AVAILABLE RECORDS:
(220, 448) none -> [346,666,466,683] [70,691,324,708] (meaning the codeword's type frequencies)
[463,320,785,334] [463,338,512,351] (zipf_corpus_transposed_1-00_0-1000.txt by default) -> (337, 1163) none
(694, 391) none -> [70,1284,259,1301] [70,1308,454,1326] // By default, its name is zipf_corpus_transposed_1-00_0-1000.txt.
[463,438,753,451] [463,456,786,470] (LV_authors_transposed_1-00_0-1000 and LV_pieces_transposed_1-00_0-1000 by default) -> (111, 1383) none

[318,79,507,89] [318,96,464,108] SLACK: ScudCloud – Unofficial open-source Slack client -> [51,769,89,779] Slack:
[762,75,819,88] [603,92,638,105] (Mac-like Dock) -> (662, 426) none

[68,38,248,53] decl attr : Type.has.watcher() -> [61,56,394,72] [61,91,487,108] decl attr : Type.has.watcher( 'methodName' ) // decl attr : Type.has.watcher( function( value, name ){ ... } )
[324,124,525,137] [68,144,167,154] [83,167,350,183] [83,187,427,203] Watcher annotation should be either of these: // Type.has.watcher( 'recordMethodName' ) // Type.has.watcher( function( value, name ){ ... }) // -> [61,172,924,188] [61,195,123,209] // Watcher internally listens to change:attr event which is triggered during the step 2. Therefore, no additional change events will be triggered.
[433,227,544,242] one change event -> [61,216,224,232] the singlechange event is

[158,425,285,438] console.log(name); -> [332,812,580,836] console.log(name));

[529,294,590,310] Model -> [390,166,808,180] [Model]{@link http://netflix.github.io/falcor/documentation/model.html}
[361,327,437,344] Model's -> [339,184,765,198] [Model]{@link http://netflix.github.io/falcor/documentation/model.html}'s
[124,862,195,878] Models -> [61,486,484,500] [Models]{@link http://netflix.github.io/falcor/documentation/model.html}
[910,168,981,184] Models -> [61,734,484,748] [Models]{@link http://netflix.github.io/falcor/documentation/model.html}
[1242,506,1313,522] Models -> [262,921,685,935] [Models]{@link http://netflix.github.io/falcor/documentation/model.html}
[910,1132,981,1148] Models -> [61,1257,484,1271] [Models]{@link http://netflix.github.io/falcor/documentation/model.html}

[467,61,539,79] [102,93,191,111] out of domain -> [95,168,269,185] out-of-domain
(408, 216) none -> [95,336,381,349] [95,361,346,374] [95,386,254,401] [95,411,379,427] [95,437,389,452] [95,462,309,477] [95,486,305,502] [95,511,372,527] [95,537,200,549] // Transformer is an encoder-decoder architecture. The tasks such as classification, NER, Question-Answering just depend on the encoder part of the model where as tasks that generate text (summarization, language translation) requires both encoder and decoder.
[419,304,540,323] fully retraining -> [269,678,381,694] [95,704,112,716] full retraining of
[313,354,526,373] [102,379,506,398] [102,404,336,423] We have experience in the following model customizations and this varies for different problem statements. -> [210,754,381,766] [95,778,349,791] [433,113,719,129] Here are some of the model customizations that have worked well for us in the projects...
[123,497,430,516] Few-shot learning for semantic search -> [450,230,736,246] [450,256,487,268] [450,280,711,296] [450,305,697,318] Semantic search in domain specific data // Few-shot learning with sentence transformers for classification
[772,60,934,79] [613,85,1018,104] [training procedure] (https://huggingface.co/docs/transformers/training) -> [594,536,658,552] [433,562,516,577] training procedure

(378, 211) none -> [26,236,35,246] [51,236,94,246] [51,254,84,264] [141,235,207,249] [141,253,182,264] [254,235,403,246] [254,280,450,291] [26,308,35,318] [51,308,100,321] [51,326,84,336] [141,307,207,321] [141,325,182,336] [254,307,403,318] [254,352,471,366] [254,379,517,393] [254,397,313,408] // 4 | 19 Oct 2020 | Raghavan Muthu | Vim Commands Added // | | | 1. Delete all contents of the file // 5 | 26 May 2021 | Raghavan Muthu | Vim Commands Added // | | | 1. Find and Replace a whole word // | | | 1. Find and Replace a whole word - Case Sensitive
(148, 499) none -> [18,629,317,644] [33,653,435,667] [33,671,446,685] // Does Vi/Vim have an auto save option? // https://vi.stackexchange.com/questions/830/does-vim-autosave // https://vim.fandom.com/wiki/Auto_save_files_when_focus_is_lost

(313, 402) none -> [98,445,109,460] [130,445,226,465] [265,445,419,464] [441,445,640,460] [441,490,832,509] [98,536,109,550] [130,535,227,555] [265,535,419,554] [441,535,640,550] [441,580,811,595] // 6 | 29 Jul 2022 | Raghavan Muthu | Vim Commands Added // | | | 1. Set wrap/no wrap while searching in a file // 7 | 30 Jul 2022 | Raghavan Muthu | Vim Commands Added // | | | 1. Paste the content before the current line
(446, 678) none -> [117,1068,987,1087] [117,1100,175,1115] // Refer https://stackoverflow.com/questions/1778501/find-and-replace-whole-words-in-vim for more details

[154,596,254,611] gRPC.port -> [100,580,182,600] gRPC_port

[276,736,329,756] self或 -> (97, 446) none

TASK OBJECTIVE: Every entry above should be given again exactly as shown.

OUTPUT OF THE EXERCISE:
(220, 448) none -> [346,666,466,683] [70,691,324,708] (meaning the codeword's type frequencies)
[463,320,785,334] [463,338,512,351] (zipf_corpus_transposed_1-00_0-1000.txt by default) -> (337, 1163) none
(694, 391) none -> [70,1284,259,1301] [70,1308,454,1326] // By default, its name is zipf_corpus_transposed_1-00_0-1000.txt.
[463,438,753,451] [463,456,786,470] (LV_authors_transposed_1-00_0-1000 and LV_pieces_transposed_1-00_0-1000 by default) -> (111, 1383) none

[318,79,507,89] [318,96,464,108] SLACK: ScudCloud – Unofficial open-source Slack client -> [51,769,89,779] Slack:
[762,75,819,88] [603,92,638,105] (Mac-like Dock) -> (662, 426) none

[68,38,248,53] decl attr : Type.has.watcher() -> [61,56,394,72] [61,91,487,108] decl attr : Type.has.watcher( 'methodName' ) // decl attr : Type.has.watcher( function( value, name ){ ... } )
[324,124,525,137] [68,144,167,154] [83,167,350,183] [83,187,427,203] Watcher annotation should be either of these: // Type.has.watcher( 'recordMethodName' ) // Type.has.watcher( function( value, name ){ ... }) // -> [61,172,924,188] [61,195,123,209] // Watcher internally listens to change:attr event which is triggered during the step 2. Therefore, no additional change events will be triggered.
[433,227,544,242] one change event -> [61,216,224,232] the singlechange event is

[158,425,285,438] console.log(name); -> [332,812,580,836] console.log(name));

[529,294,590,310] Model -> [390,166,808,180] [Model]{@link http://netflix.github.io/falcor/documentation/model.html}
[361,327,437,344] Model's -> [339,184,765,198] [Model]{@link http://netflix.github.io/falcor/documentation/model.html}'s
[124,862,195,878] Models -> [61,486,484,500] [Models]{@link http://netflix.github.io/falcor/documentation/model.html}
[910,168,981,184] Models -> [61,734,484,748] [Models]{@link http://netflix.github.io/falcor/documentation/model.html}
[1242,506,1313,522] Models -> [262,921,685,935] [Models]{@link http://netflix.github.io/falcor/documentation/model.html}
[910,1132,981,1148] Models -> [61,1257,484,1271] [Models]{@link http://netflix.github.io/falcor/documentation/model.html}

[467,61,539,79] [102,93,191,111] out of domain -> [95,168,269,185] out-of-domain
(408, 216) none -> [95,336,381,349] [95,361,346,374] [95,386,254,401] [95,411,379,427] [95,437,389,452] [95,462,309,477] [95,486,305,502] [95,511,372,527] [95,537,200,549] // Transformer is an encoder-decoder architecture. The tasks such as classification, NER, Question-Answering just depend on the encoder part of the model where as tasks that generate text (summarization, language translation) requires both encoder and decoder.
[419,304,540,323] fully retraining -> [269,678,381,694] [95,704,112,716] full retraining of
[313,354,526,373] [102,379,506,398] [102,404,336,423] We have experience in the following model customizations and this varies for different problem statements. -> [210,754,381,766] [95,778,349,791] [433,113,719,129] Here are some of the model customizations that have worked well for us in the projects...
[123,497,430,516] Few-shot learning for semantic search -> [450,230,736,246] [450,256,487,268] [450,280,711,296] [450,305,697,318] Semantic search in domain specific data // Few-shot learning with sentence transformers for classification
[772,60,934,79] [613,85,1018,104] [training procedure] (https://huggingface.co/docs/transformers/training) -> [594,536,658,552] [433,562,516,577] training procedure

(378, 211) none -> [26,236,35,246] [51,236,94,246] [51,254,84,264] [141,235,207,249] [141,253,182,264] [254,235,403,246] [254,280,450,291] [26,308,35,318] [51,308,100,321] [51,326,84,336] [141,307,207,321] [141,325,182,336] [254,307,403,318] [254,352,471,366] [254,379,517,393] [254,397,313,408] // 4 | 19 Oct 2020 | Raghavan Muthu | Vim Commands Added // | | | 1. Delete all contents of the file // 5 | 26 May 2021 | Raghavan Muthu | Vim Commands Added // | | | 1. Find and Replace a whole word // | | | 1. Find and Replace a whole word - Case Sensitive
(148, 499) none -> [18,629,317,644] [33,653,435,667] [33,671,446,685] // Does Vi/Vim have an auto save option? // https://vi.stackexchange.com/questions/830/does-vim-autosave // https://vim.fandom.com/wiki/Auto_save_files_when_focus_is_lost

(313, 402) none -> [98,445,109,460] [130,445,226,465] [265,445,419,464] [441,445,640,460] [441,490,832,509] [98,536,109,550] [130,535,227,555] [265,535,419,554] [441,535,640,550] [441,580,811,595] // 6 | 29 Jul 2022 | Raghavan Muthu | Vim Commands Added // | | | 1. Set wrap/no wrap while searching in a file // 7 | 30 Jul 2022 | Raghavan Muthu | Vim Commands Added // | | | 1. Paste the content before the current line
(446, 678) none -> [117,1068,987,1087] [117,1100,175,1115] // Refer https://stackoverflow.com/questions/1778501/find-and-replace-whole-words-in-vim for more details

[154,596,254,611] gRPC.port -> [100,580,182,600] gRPC_port

[276,736,329,756] self或 -> (97, 446) none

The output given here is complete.